NPSS originated as a NASA effort to reduce the cost and development time associated with hardware testing of advanced propulsion systems, specifically in the early stages of the design process as a way to assess operational problems that are difficult to reproduce experimentally. It was intended to serve as a modular and extensible framework for integrating multicomponent and multidisciplinary analysis tools across distributed computing resources.
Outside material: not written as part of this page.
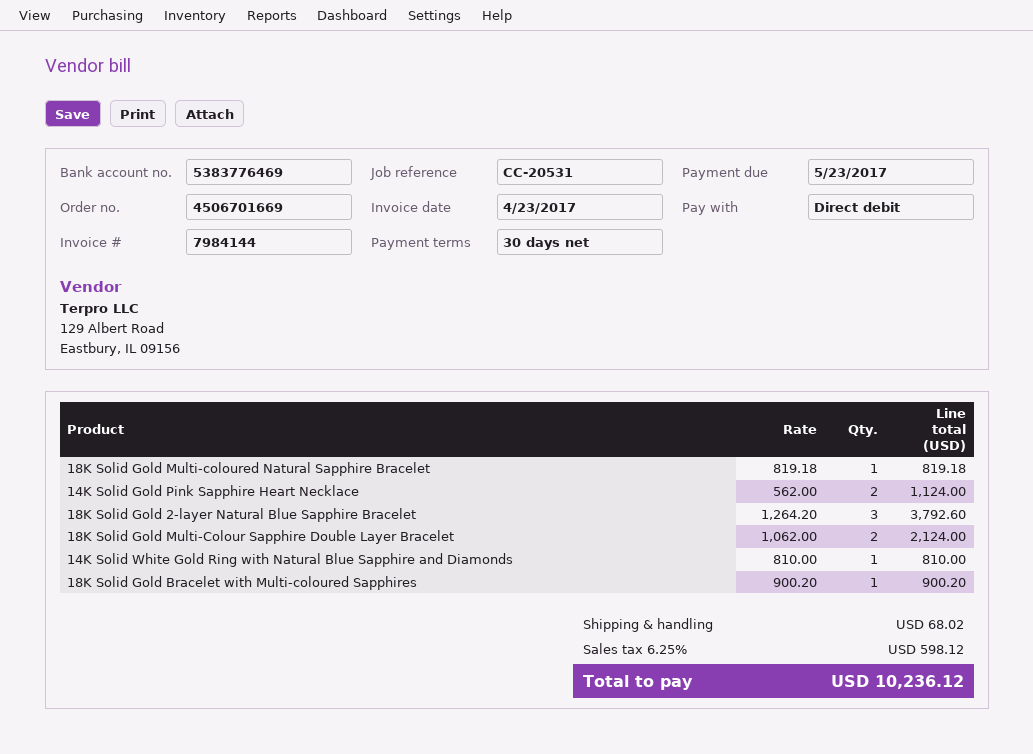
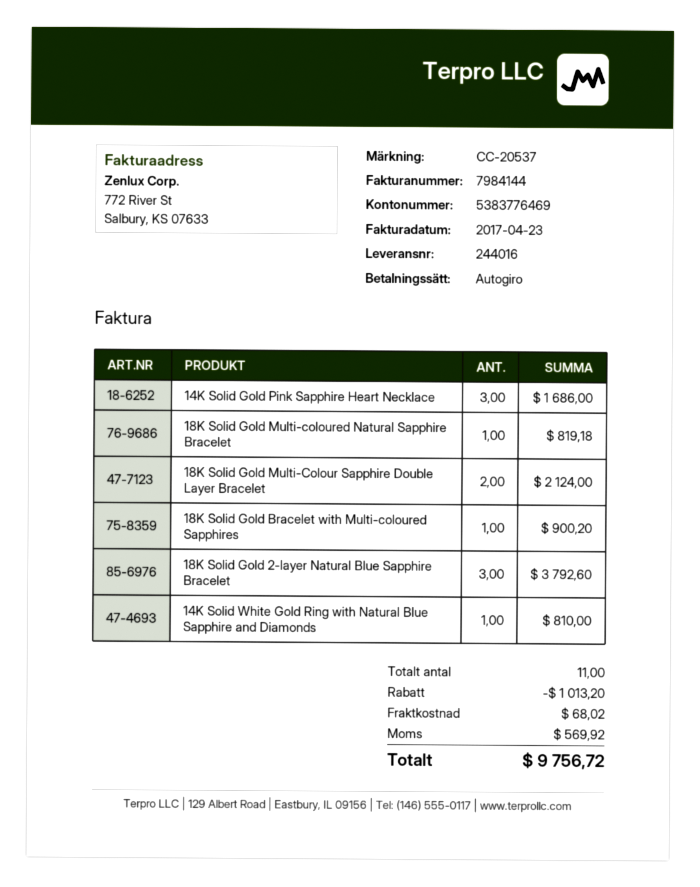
reference: CC-20531 -> CC-20537
14K Solid Gold Pink Sapphire Heart Necklace: 2 for 1124.00 -> 3 for 1686.00
discount: none -> 1013.20
tax: 598.12 -> 569.92
total: 10236.12 -> 9756.72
=== Software distribution and consortium ===
Although initially developed by NASA Lewis Research Center in the 1990s, it evolved into a cooperative effort between NASA, other U.S. government agencies, industry, and academia, with the goal of combining propulsion technologies with high-performance computing. The Southwest Research Institute (SwRI) took over management and distribution of NPSS, on behalf of the NPSS Consortium, in 2013 so that members could continue developing it for industrial needs. The software is export controlled, and NPSS license sales are restricted to countries not on the U.S. Department of Commerce Anti-Terrorism watch list.

== Architecture and modeling approach ==

NPSS is designed around object-oriented modeling of systems assembled from component objects, commonly called elements. In an airbreathing engine cycle, for example, a model may contain elements representing an inlet, compressor, burner, turbine, duct, shaft, and nozzle. Users can instantiate standard elements and connect them to define a flow network; they can also create customized elements by modifying or extending interpreted class definitions.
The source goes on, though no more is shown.